Per anni è stato considerato il volto informale e moderno della monarchia norvegese. Oggi Marius Borg Høiby, figlio della principessa ereditaria Mette-Marit e figliastro del principe ereditario Haakon, è al centro di uno dei più gravi scandali che abbiano colpito la famiglia reale di Oslo negli ultimi decenni.
Il figlio della principessa condannato per stupro e maltrattamenti
Il tribunale distrettuale di Oslo ha condannato il ventinovenne a quattro anni di reclusione dopo averlo riconosciuto colpevole di due episodi di stupro, oltre che di altri reati legati a violenze, minacce e maltrattamenti. La corte lo ha invece assolto da ulteriori accuse di violenza sessuale che facevano parte del vasto impianto accusatorio costruito dalla procura. La vicenda ha monopolizzato per mesi il dibattito pubblico norvegese. Høiby era arrivato a processo con decine di capi d’imputazione (una quarantina in tutto) tra cui violenze domestiche, reati legati agli stupefacenti, violazioni di ordini restrittivi e quattro accuse di stupro. I procuratori avevano chiesto una pena di sette anni e sette mesi, sostenendo che il quadro emerso dalle indagini delineasse un comportamento seriale e particolarmente grave.
Il processo e i casi più discussi
Durante il processo, durato oltre sei settimane, l’imputato ha respinto le accuse più pesanti, ammettendo però alcune contestazioni minori. Tra gli elementi esaminati dalla corte figuravano messaggi, fotografie, filmati e testimonianze raccolte dagli investigatori nel corso di una lunga indagine che ha coinvolto più donne e diversi episodi avvenuti tra il 2018 e il 2024. Uno dei casi più discussi riguarda un episodio avvenuto nel 2018 nella residenza reale di Skaugum, dove vive la famiglia del principe ereditario. In tribunale è stato mostrato un video trovato sul telefono di Høiby che, secondo l’accusa, riprendeva una donna in uno stato di vulnerabilità mentre subiva atti sessuali senza aver dato il consenso. La donna ha dichiarato di non aver autorizzato le riprese e di aver sospettato di essere stata drogata, pur non essendo mai stata formalmente contestata a Høiby la somministrazione di sostanze. Un altro elemento centrale del processo è stato il rapporto con l’influencer norvegese Nora Haukland. La giovane ha raccontato pubblicamente di aver subito aggressioni fisiche e psicologiche durante la relazione. Il tribunale ha riconosciuto l’uomo colpevole di maltrattamenti nei suoi confronti e ha disposto un risarcimento economico.
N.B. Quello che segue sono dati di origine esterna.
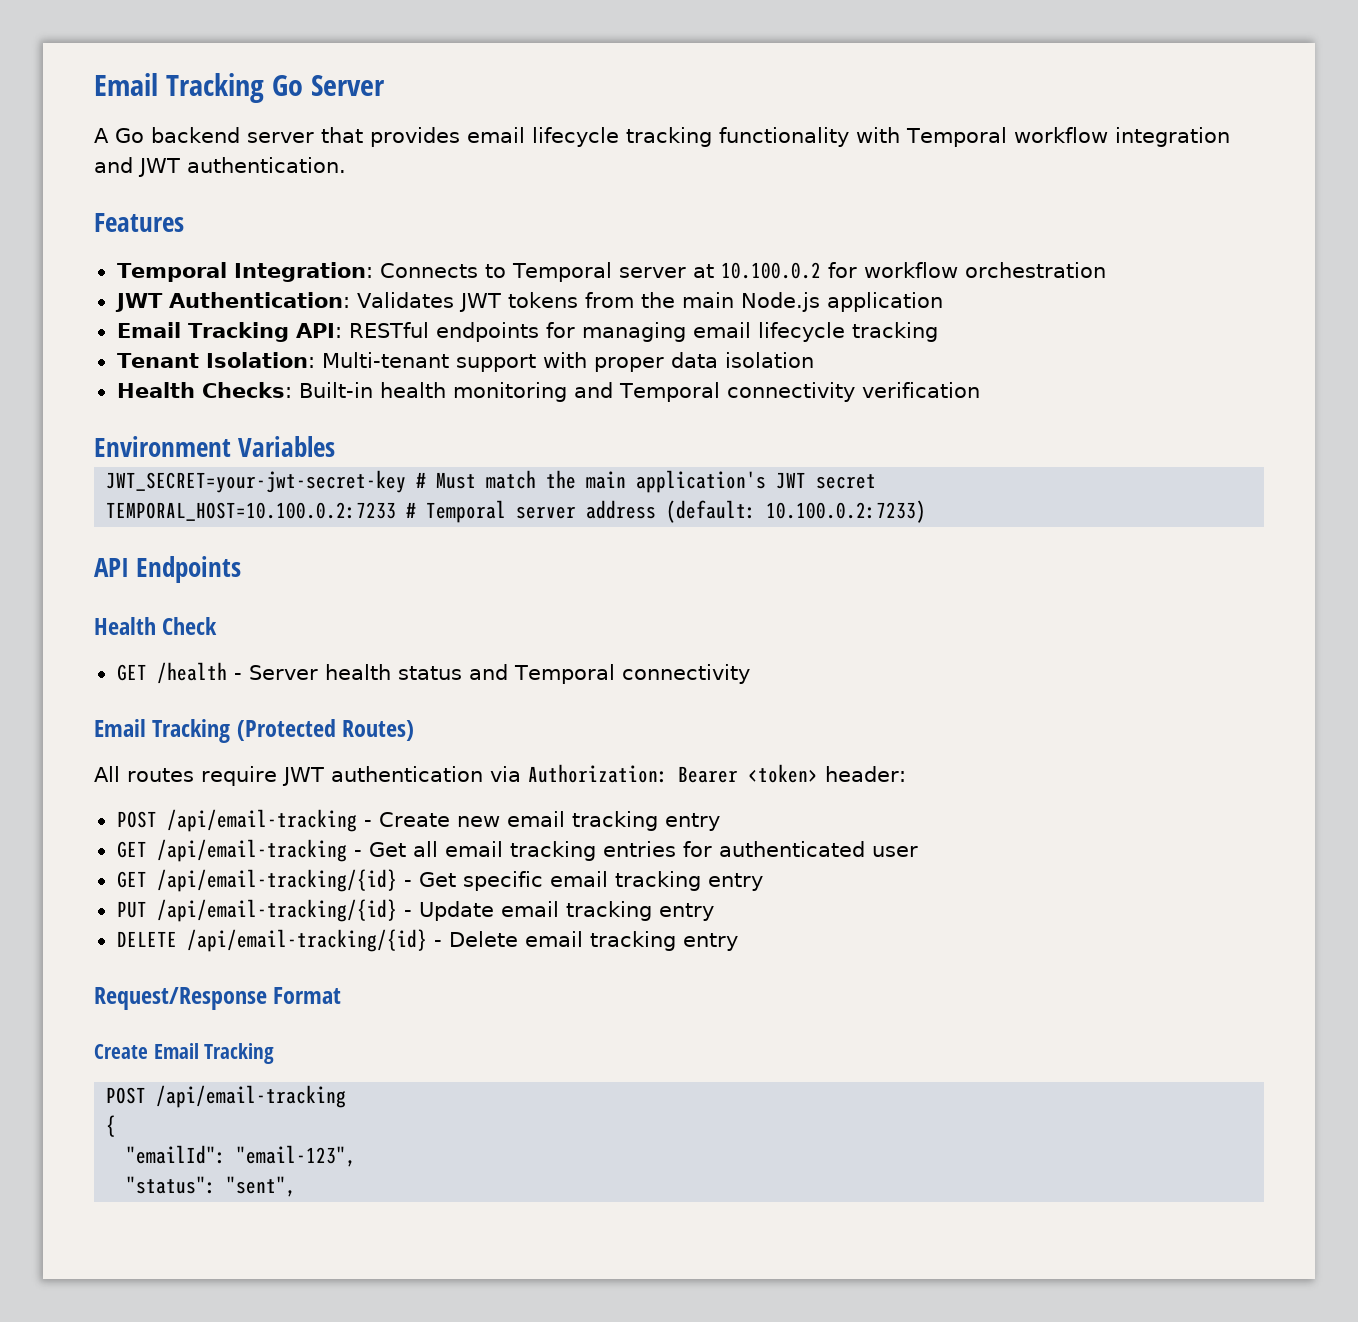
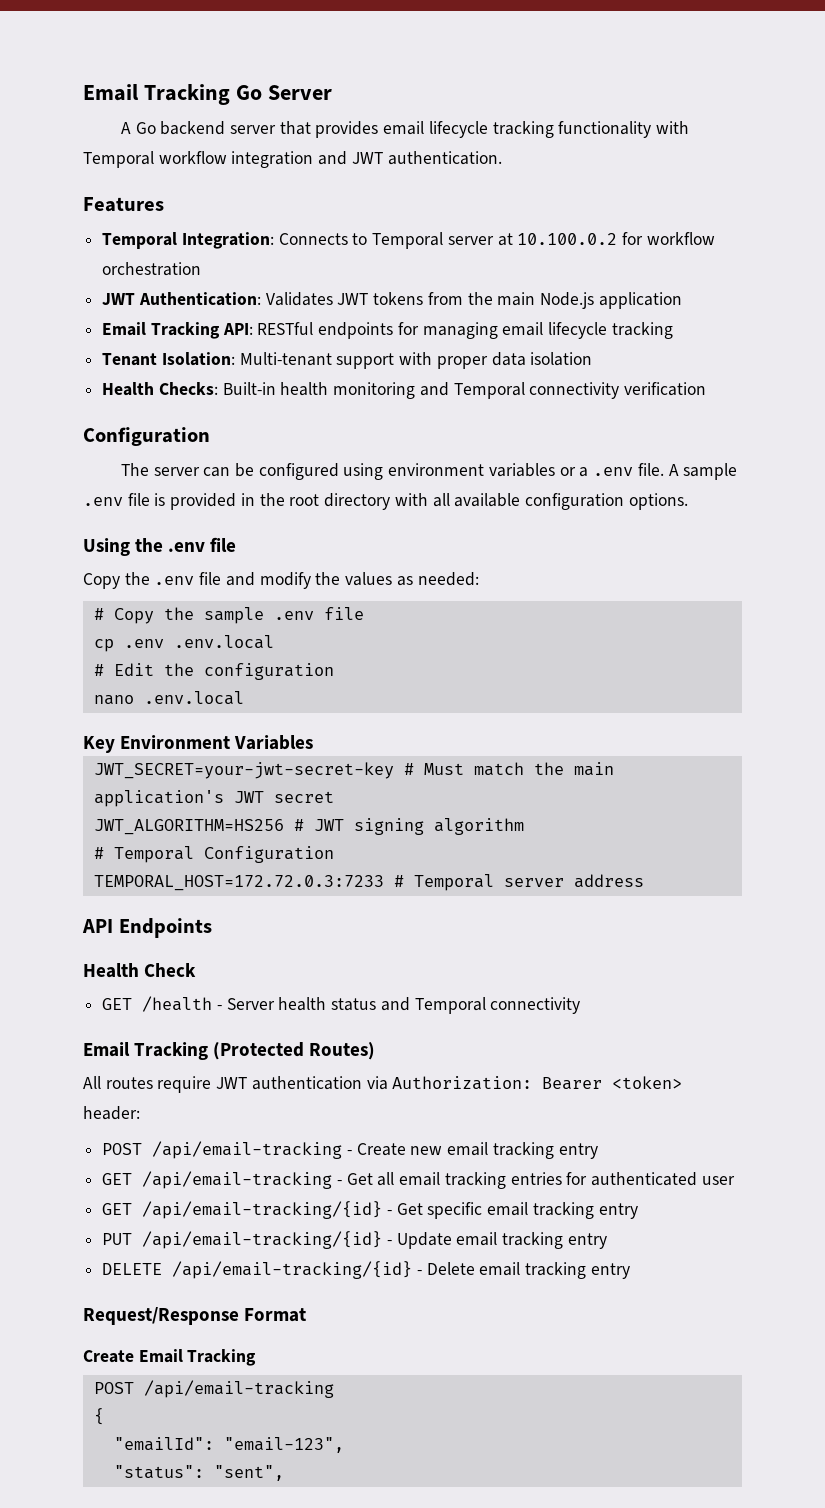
  Health Checks: Built-in health monitoring and Temporal connectivity verification
- Environment Variables
+ Configuration
+ The server can be configured using environment variables or a .env file. A sample .env file is provided in the root directory with all available configuration options.
+ Using the .env file
+ Copy the .env file and modify the values as needed:
+ # Copy the sample .env file
+ cp .env .env.local
+ # Edit the configuration
+ nano .env.local
+ Key Environment Variables
- TEMPORAL_HOST=10.100.0.2:7233 # Temporal server address (default: 10.100.0.2:7233)
+ JWT_ALGORITHM=HS256 # JWT signing algorithm
+ # Temporal Configuration
+ TEMPORAL_HOST=172.72.0.3:7233 # Temporal server address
Un duro colpo per la monarchia norvegese
La sentenza rappresenta un duro colpo per l’immagine della monarchia norvegese, tradizionalmente considerata una delle più popolari e rispettate d’Europa. Pur non possedendo alcun titolo nobiliare e non facendo parte della linea di successione al trono, Høiby è cresciuto sotto i riflettori dopo il matrimonio della madre con il futuro re Haakon nel 2001. Il caso assume inoltre una dimensione ancora più delicata per le condizioni di salute della principessa Mette-Marit, affetta da una grave fibrosi polmonare e in attesa di un trapianto. Nelle ultime settimane la difesa aveva tentato di ottenere un alleggerimento della custodia cautelare facendo leva sulla situazione familiare, senza successo. Resta ora da capire se il figlio della principessa presenterà ricorso. Intanto, la sentenza segna una pagina senza precedenti nella storia recente della casa reale norvegese e chiude uno dei processi più seguiti degli ultimi anni nel Paese scandinavo.